BEGIN RECORDS FOR THE TASK

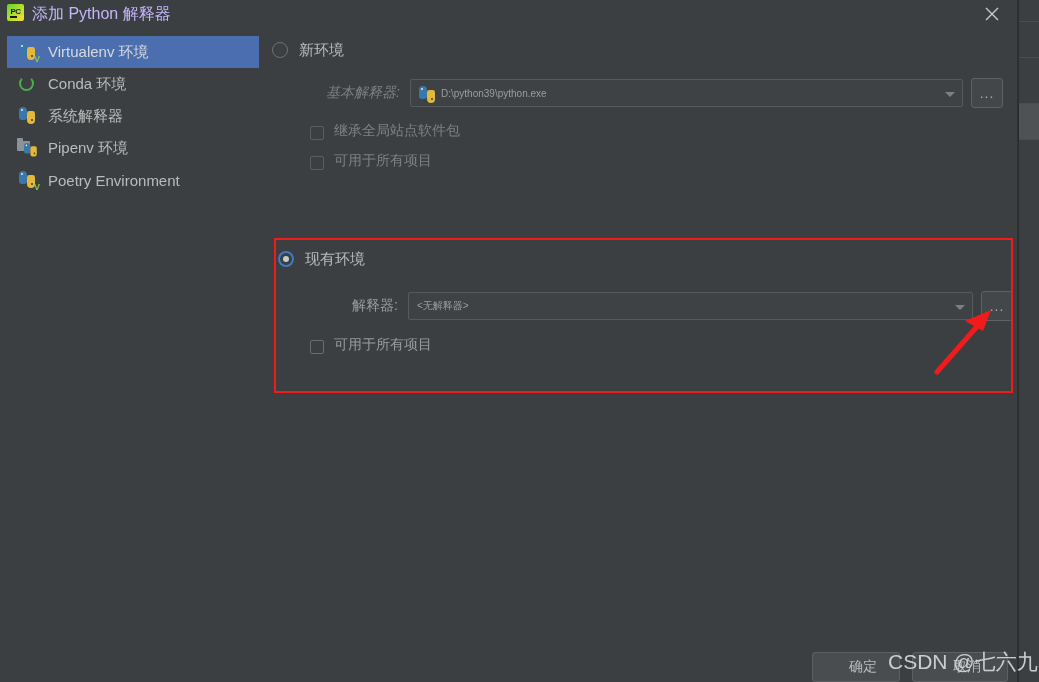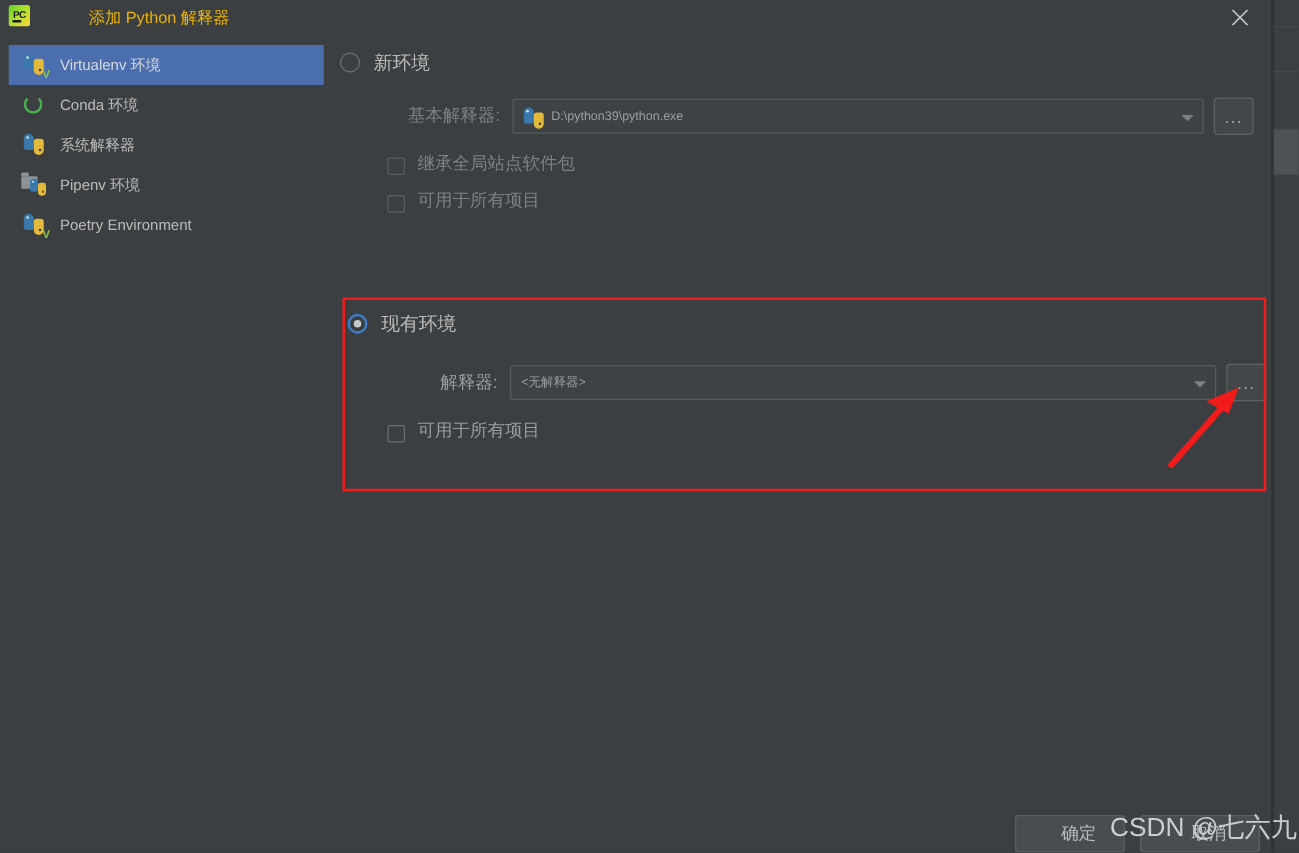--- a/index.html
+++ b/index.html
@@ -75,10 +75,9 @@
   .title-text {
     position: absolute;
     left: 32px; top: 2px;
-    font-size: 13px;
-    color: #eab308;
+    font-size: 16px;
+    color: #c4b5fd;
     line-height: 24px;
-    margin-left: 39px;
   }
   .close-btn {
     position: absolute;

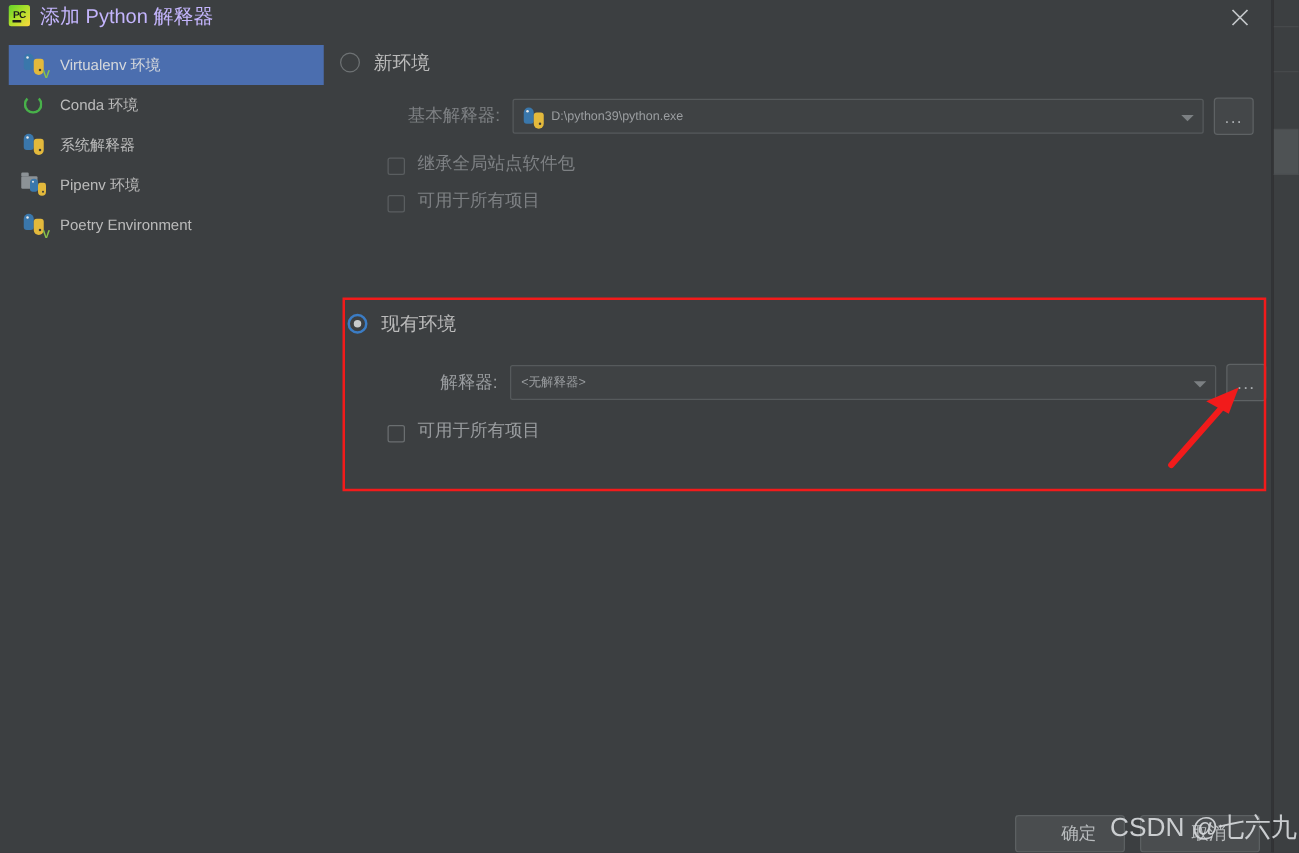--- a/index.html
+++ b/index.html
@@ -109,7 +109,7 @@
     flex: 0 0 auto;
   }
   .side-item .lbl {
-    font-size: 12px;
+    font-size: 15px;
     color: #bbbbbb;
   }
   .side-item.selected .lbl { color: #d6d9dc; }

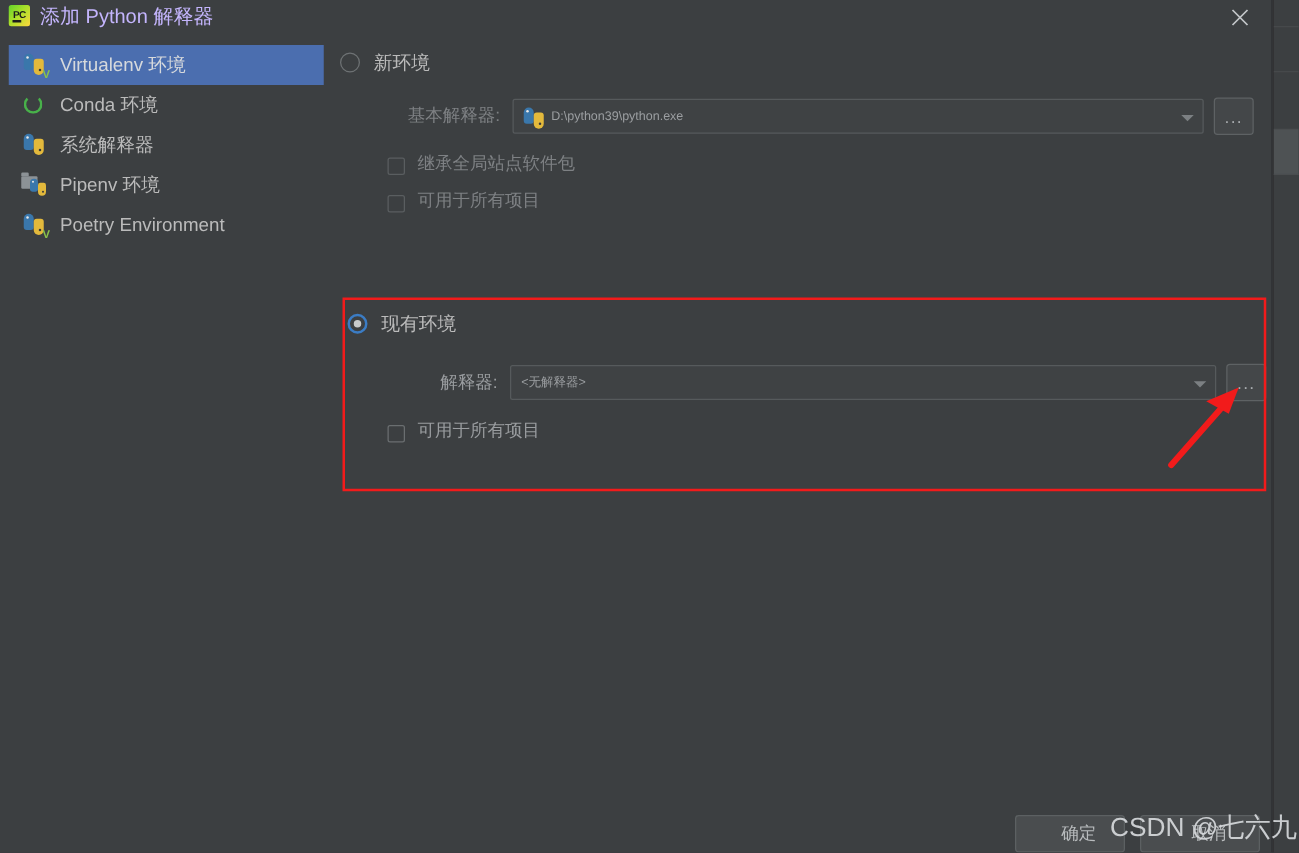--- a/index.html
+++ b/index.html
@@ -374,7 +374,7 @@
 
 
       <div class="field-row" style="margin-top:14px;">
-        <span class="field-label dim" style="width:128px;">基本解释器:</span>
+        <span class="field-label dim" style="width:128px;font-style:italic;">基本解释器:</span>
         <span class="combo" style="width:553px;margin-left:10px;">
           <span class="pyico">
             <span class="py" style="left:0;top:0;">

END RECORDS FOR THE TASK

**WHAT IS BEING ASKED:** Provide the number of lines in the entries above on which the string "field" is found, and no other text.

**RESPONSE BOX:** 3